G9a is essential for epigenetic silencing of K+ channel genes in acute-to-chronic pain transition

Neuropathic pain is a debilitating clinical problem and difficult to treat. Nerve injury causes a long-lasting reduction in K + channel expression in the dorsal root ganglion (DRG), but little is known about the epigenetic mechanisms involved.

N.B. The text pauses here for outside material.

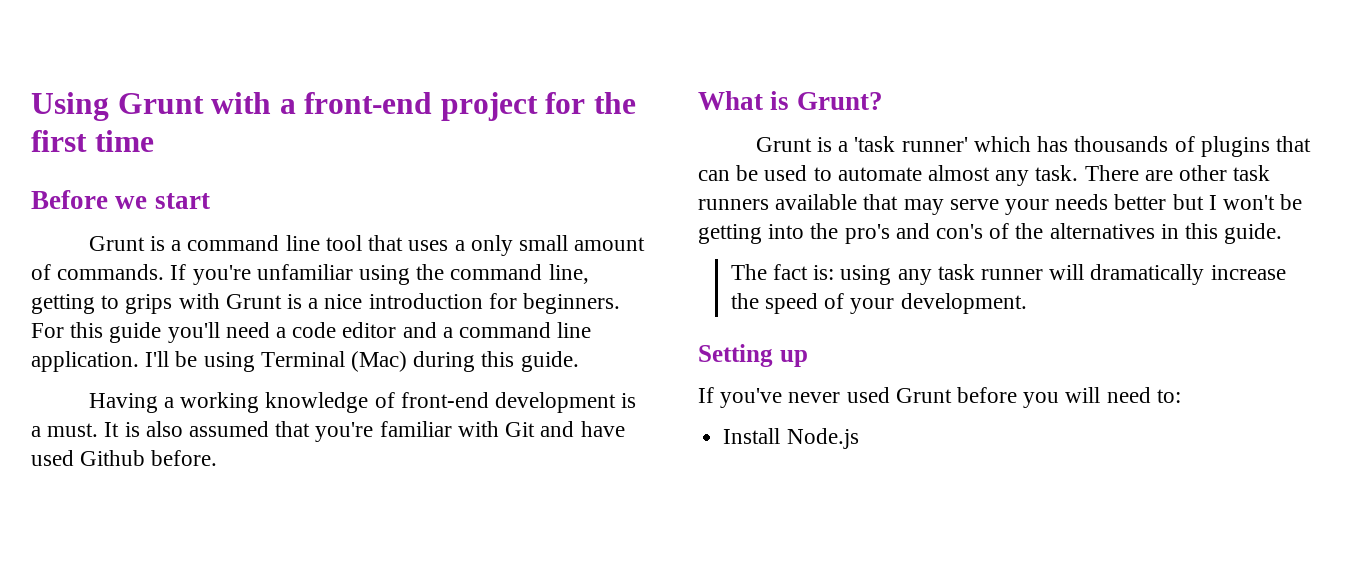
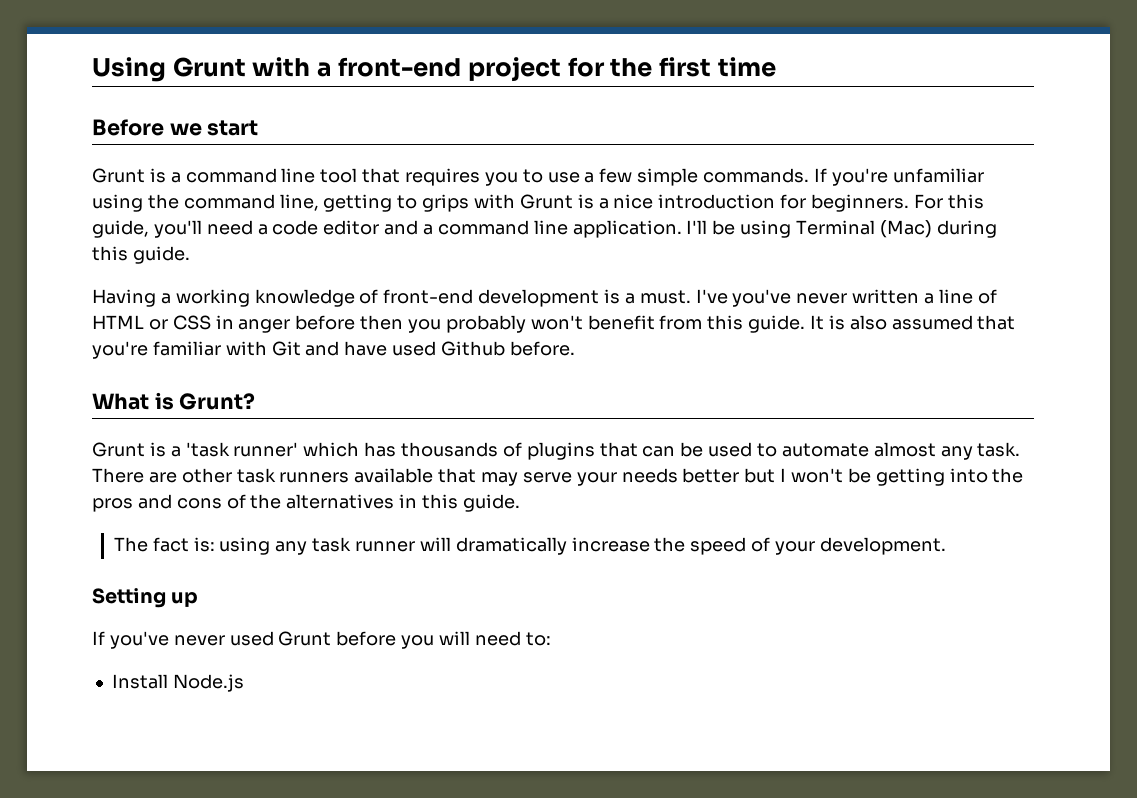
[408,235,646,256] [31,264,51,280] uses a only small amount of -> [405,168,699,186] requires you to use a few simple
[109,322,162,343] guide -> [92,220,149,238] guide,
(99, 430) none -> [695,289,997,307] [92,315,806,333] I've you've never written a line of HTML or CSS in anger before then you probably won't benefit from this guide.
[844,223,984,244] pro's and con's -> [92,494,222,512] pros and cons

We found that nerve injury increased dimethylation of Lys9 on histone H3 (H3K9me2) at Kcna4, Kcnd2, Kcnq2 and Kcnma1 promoters but did not affect levels of DNA methylation on these genes in DRGs. Nerve injury increased activity of euchromatic histone-lysine N-methyltransferase-2 (G9a), histone deacetylases and enhancer of zeste homolog-2 (EZH2), but only G9a inhibition consistently restored K + channel expression. Selective knockout of the gene encoding G9a in DRG neurons completely blocked K + channel silencing and chronic pain development after nerve injury. Remarkably, RNA sequencing analysis revealed that G9a inhibition not only reactivated 40 of 42 silenced genes associated with K + channels but also normalized 638 genes down- or upregulated by nerve injury. Thus G9a has a dominant function in transcriptional repression of K + channels and in acute-to-chronic pain transition after nerve injury.